*Your objective*
Write down exactly the line where "- There are" occurs and every line that follows it through the end of the material below; include nothing else.

----

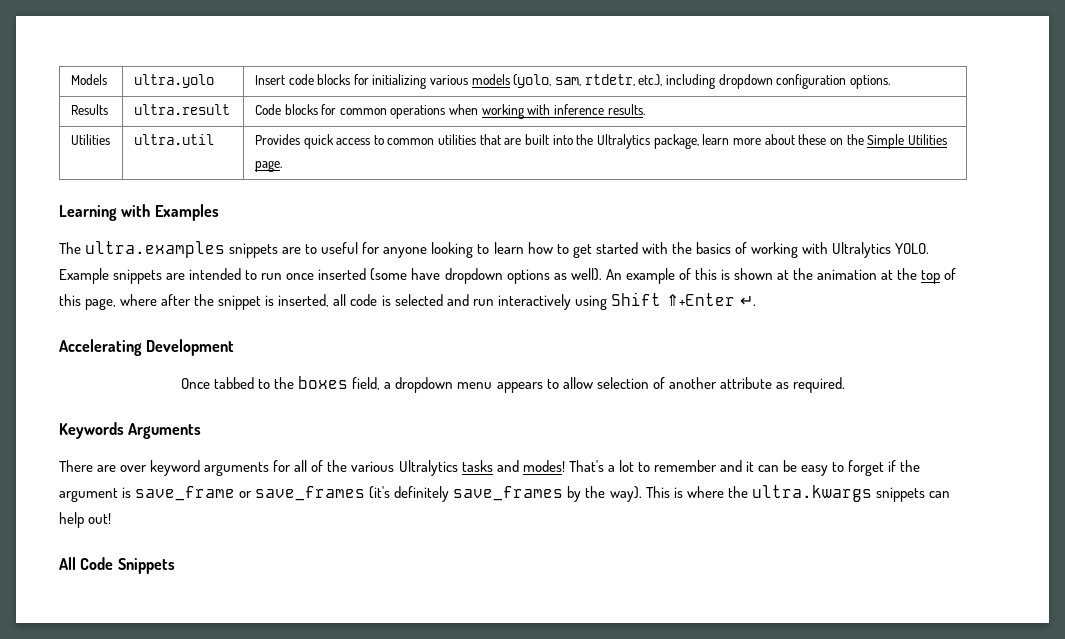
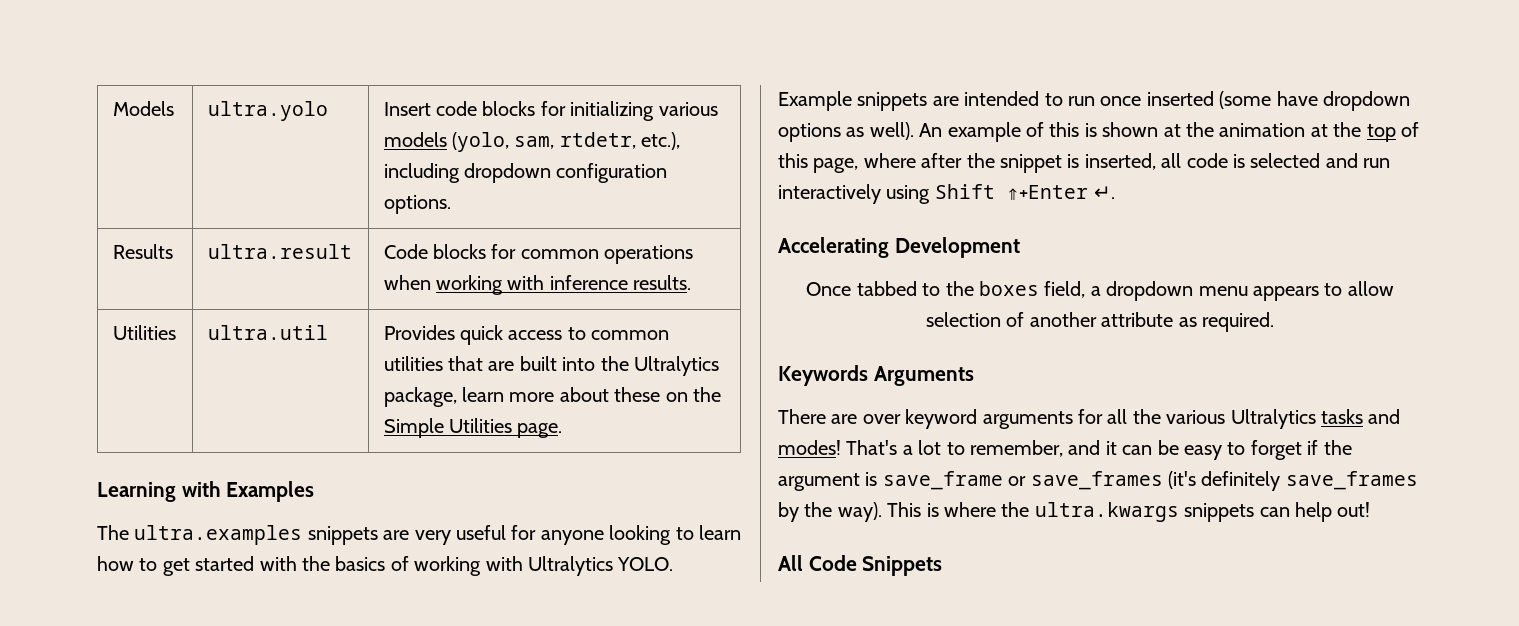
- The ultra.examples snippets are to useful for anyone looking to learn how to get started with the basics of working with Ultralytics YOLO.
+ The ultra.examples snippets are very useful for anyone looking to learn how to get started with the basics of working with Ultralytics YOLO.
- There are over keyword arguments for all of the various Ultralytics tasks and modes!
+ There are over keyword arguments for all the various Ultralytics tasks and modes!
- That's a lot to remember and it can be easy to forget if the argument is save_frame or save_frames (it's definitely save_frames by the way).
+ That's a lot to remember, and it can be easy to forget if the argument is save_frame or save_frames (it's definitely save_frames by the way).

----

*Finished task*
- There are over keyword arguments for all of the various Ultralytics tasks and modes!
+ There are over keyword arguments for all the various Ultralytics tasks and modes!
- That's a lot to remember and it can be easy to forget if the argument is save_frame or save_frames (it's definitely save_frames by the way).
+ That's a lot to remember, and it can be easy to forget if the argument is save_frame or save_frames (it's definitely save_frames by the way).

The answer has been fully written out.